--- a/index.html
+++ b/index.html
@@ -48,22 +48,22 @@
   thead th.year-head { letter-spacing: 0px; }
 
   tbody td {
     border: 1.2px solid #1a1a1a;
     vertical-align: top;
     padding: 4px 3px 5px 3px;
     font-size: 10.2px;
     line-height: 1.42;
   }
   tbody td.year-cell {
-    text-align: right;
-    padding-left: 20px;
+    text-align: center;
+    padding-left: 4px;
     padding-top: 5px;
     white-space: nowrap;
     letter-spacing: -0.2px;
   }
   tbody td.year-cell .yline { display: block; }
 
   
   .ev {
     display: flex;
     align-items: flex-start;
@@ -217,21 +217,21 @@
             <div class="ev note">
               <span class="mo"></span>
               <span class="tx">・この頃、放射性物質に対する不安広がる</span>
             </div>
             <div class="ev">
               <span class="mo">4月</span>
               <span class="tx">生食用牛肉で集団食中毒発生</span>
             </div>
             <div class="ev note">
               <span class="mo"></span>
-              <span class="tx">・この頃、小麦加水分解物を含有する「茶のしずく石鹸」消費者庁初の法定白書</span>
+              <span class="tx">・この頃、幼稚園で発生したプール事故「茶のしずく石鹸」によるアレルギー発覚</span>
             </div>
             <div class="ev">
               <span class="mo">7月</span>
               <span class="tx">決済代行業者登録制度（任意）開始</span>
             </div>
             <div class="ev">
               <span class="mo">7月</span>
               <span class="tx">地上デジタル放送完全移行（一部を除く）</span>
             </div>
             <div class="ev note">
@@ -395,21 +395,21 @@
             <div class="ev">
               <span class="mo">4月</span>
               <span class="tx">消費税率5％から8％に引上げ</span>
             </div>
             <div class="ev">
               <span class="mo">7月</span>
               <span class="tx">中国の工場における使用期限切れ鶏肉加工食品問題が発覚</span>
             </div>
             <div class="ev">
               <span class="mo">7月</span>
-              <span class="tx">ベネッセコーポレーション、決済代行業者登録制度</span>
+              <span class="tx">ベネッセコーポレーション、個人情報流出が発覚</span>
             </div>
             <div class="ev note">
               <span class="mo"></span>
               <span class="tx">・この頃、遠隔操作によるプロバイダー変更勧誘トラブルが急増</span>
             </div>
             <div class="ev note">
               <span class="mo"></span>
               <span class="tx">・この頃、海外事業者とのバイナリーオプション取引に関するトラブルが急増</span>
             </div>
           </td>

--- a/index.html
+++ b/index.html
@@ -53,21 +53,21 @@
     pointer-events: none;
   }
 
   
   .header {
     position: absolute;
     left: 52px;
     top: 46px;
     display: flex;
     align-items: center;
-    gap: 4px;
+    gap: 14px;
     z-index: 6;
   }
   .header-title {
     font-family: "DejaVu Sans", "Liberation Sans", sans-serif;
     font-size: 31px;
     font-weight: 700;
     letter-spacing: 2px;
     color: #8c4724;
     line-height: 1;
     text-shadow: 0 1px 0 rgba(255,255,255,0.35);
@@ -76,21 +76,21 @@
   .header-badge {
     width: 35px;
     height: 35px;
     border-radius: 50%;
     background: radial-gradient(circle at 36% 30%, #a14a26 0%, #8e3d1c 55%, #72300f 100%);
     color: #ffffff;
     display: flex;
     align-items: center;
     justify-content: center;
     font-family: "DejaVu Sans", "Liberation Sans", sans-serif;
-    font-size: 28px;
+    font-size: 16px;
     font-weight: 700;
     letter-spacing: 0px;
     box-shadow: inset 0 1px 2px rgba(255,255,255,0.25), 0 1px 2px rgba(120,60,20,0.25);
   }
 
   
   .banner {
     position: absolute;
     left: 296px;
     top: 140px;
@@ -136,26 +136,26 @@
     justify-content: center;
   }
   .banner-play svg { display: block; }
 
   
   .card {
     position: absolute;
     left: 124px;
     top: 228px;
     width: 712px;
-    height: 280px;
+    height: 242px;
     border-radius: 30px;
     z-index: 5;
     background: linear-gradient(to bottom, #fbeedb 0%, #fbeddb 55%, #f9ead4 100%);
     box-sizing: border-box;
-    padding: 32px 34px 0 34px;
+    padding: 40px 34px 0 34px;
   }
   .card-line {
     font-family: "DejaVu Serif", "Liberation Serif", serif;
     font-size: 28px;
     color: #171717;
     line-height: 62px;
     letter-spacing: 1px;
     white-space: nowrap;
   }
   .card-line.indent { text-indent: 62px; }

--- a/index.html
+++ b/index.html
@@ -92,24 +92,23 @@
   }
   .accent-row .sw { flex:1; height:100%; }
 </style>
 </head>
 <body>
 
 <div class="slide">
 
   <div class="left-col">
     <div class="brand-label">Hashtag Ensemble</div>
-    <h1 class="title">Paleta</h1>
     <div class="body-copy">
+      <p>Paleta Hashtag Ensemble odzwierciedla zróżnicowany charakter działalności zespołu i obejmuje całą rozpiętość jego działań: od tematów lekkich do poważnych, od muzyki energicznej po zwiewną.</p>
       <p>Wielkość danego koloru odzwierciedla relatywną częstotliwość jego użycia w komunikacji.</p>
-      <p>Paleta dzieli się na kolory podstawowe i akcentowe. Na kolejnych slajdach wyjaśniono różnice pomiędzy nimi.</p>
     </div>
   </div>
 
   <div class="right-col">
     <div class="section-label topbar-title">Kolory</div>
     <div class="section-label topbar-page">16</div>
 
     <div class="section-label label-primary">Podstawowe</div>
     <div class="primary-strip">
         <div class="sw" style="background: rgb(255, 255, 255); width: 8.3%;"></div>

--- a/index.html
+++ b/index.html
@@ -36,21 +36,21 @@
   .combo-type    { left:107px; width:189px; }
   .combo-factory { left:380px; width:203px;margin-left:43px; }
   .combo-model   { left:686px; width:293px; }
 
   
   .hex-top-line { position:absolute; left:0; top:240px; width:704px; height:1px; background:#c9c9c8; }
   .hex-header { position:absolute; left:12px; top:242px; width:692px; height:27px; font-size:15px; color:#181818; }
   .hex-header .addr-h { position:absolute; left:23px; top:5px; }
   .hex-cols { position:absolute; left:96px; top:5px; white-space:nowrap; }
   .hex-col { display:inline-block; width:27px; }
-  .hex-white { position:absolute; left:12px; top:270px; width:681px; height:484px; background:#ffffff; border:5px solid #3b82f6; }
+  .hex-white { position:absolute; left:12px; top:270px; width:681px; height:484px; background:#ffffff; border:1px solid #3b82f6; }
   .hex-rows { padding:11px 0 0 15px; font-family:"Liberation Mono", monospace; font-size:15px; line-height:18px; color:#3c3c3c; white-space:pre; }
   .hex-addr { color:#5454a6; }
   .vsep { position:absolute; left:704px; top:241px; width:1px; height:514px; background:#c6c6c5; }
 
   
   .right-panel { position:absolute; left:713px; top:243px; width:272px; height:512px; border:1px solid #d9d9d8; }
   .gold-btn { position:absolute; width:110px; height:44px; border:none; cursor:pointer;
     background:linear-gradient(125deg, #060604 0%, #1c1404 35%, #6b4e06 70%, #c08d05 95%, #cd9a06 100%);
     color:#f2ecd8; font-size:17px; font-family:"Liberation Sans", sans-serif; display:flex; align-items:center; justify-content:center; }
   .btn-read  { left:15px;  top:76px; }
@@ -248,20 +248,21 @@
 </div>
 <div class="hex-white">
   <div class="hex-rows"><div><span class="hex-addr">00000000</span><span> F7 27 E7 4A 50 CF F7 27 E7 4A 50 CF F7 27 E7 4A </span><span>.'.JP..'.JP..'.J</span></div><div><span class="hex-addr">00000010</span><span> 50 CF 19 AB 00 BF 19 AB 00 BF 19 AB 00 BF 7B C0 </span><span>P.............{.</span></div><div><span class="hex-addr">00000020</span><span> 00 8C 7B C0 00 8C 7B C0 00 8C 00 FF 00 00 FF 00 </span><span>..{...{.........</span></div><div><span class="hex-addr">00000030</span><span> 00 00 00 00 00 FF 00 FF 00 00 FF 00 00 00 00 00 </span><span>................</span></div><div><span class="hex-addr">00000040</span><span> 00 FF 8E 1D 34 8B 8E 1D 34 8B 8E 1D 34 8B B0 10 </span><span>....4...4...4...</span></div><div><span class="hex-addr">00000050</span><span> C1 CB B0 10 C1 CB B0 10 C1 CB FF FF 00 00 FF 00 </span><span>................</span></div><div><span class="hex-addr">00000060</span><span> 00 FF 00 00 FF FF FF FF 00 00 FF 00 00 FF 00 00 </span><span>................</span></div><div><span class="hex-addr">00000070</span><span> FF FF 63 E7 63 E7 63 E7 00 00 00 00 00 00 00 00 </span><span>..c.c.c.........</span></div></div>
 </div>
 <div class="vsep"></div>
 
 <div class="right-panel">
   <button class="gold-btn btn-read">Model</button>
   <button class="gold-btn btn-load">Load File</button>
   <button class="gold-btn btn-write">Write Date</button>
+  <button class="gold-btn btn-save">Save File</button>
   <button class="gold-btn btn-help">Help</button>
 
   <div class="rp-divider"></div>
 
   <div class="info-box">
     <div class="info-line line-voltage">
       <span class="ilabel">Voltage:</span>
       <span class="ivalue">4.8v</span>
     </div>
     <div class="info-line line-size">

▶ Your goal
When the word "Ensemble" appears in a line of the listing, pull that line out.

▶ Output for this task
     <div class="brand-label">Hashtag Ensemble</div>
+      <p>Paleta Hashtag Ensemble odzwierciedla zróżnicowany charakter działalności zespołu i obejmuje całą rozpiętość jego działań: od tematów lekkich do poważnych, od muzyki energicznej po zwiewną.</p>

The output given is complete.